Efforts by a third-party organization to tie Barack Obama to the leader of a home-grown terrorist group are being met with stiff opposition from the Obama camp, perhaps demonstrating that Democrats learned their lesson in 2004. Four years ago, John Kerry waited several weeks to respond to ads launched by the Swift Boat Veterans For Truth, by which time the organization's message had already taken hold. This time around, Democrats are not taking any chances.
American Issues Project launched a TV ad last week presenting Obama as "friends" with William Ayers, once a member of the Weather Underground, the now-defunct radical group responsible for bombing the Capitol in 1971. The ad quotes Ayers saying, years later, that the group "didn't do enough," and an announcer says that Obama has nonetheless "defended Ayers as 'respectable' and 'mainstream.'"

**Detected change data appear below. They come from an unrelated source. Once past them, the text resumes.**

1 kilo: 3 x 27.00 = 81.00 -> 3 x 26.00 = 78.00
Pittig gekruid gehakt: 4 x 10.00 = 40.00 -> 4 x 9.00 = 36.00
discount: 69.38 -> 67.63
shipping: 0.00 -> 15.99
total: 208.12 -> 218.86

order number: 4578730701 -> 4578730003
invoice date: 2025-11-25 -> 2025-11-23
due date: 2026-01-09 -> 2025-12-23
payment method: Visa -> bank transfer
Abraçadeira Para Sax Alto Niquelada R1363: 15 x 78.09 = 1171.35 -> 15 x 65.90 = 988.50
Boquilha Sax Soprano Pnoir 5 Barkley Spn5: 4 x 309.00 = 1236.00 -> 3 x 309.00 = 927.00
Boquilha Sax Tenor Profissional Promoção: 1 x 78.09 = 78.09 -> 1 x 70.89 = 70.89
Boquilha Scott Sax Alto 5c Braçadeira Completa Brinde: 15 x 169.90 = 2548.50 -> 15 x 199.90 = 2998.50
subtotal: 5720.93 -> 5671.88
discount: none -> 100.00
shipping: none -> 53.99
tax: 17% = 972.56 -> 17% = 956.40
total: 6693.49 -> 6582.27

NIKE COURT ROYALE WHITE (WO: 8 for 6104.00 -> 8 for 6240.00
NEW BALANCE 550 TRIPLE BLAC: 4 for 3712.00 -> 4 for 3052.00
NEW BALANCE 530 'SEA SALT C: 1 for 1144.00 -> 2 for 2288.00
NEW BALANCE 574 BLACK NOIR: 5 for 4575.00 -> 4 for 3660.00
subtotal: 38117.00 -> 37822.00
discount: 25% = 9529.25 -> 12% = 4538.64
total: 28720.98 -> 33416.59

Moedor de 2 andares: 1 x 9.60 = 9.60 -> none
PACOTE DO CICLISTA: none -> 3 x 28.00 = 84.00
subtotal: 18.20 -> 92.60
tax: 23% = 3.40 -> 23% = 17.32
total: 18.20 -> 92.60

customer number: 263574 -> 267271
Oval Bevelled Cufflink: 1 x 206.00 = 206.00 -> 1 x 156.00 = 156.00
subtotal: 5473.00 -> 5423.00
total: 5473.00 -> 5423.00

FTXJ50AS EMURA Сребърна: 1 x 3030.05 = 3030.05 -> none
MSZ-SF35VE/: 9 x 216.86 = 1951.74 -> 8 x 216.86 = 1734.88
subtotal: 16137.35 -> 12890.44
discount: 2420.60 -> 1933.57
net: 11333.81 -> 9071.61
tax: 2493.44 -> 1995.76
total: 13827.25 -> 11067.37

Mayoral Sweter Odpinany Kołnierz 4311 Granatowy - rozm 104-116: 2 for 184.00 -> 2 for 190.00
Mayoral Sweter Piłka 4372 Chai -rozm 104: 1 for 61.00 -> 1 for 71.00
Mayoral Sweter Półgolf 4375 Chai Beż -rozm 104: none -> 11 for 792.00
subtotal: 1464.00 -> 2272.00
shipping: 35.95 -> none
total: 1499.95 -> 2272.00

"Why would Barack Obama be friends with someone who bombed the Capitol -- and is proud of it?" the announcer asks over ominous music. "Do you know enough to elect Barack Obama?"
The ad also references 9/11, comparing the 1971 bombing to the hijacking of United 93, which al-Qaida may have intended to fly into the Capitol building.
AIP President Ed Martin said that the spot was turned down for national ad buys on Fox News and CNN but is running regionally in several swing states -- including Michigan, Ohio, Virginia and Pennsylvania. According to a letter filed with the Federal Election Commission, it is being financed by Harold Simmons, a Texas billionaire who also contributed to the Swift Boat campaign and is a bundler for John McCain.
As a 501(c)4 nonprofit, AIP is allowed to run ads, but only ones that are not political in nature. Martin explained the group's decision to launch an ad campaign as a response to Obama's decision to forgo public financing and signals from many left-leaning groups that they will spend millions of dollars promoting Democratic causes this cycle.
The subject of Ayers and the Weather Underground, Martin said, did not appear to be getting much play among the mainstream media. "It seemed egregious that there is this recent and ongoing relationship" between Obama and Ayers -- "a strange and in many ways disreputable figure."
But the Obama campaign has attacked AIP's advertising effort as a clear violation of campaign fundraising laws, and campaign attorney Robert Bauer has fired off a series of letters to TV stations running the ad, as well as to the FEC and the Justice Department, even going so far as to call for prosecution of Simmons for his role in financing the spot.
Obama has also launched a response ad in Ohio, though he has done so quietly, not releasing it to the media.
Martin defends AIP's efforts, saying the group "spent a lot of time and resources to do things right" and that he is "very confident we complied with the law." AIP "expected a lot of attention" to be paid to the ad, he acknowledged. "What has been a surprise has been the extent to which the Obama camp has employed... what could be characterized as intimidation or attempted intimidation" in response.
He accused the campaign of engaging in "Stalinist tactics" and argued that it has not responded to the truth of the ad. "The idea of running to the Justice Department, demanding prosecution... it's really beyond the pale. It Smacks of a kind of desperation about the issue that we didn’t expect," Martin concluded.
The dispute is sure to continue. But, as it did when it released a new web site, FightTheSmears.org in response to viral emails spreading rumors about the Illinois senator, the Obama's campaign has proved its firm intention to fight back against any onslaughts from the Right.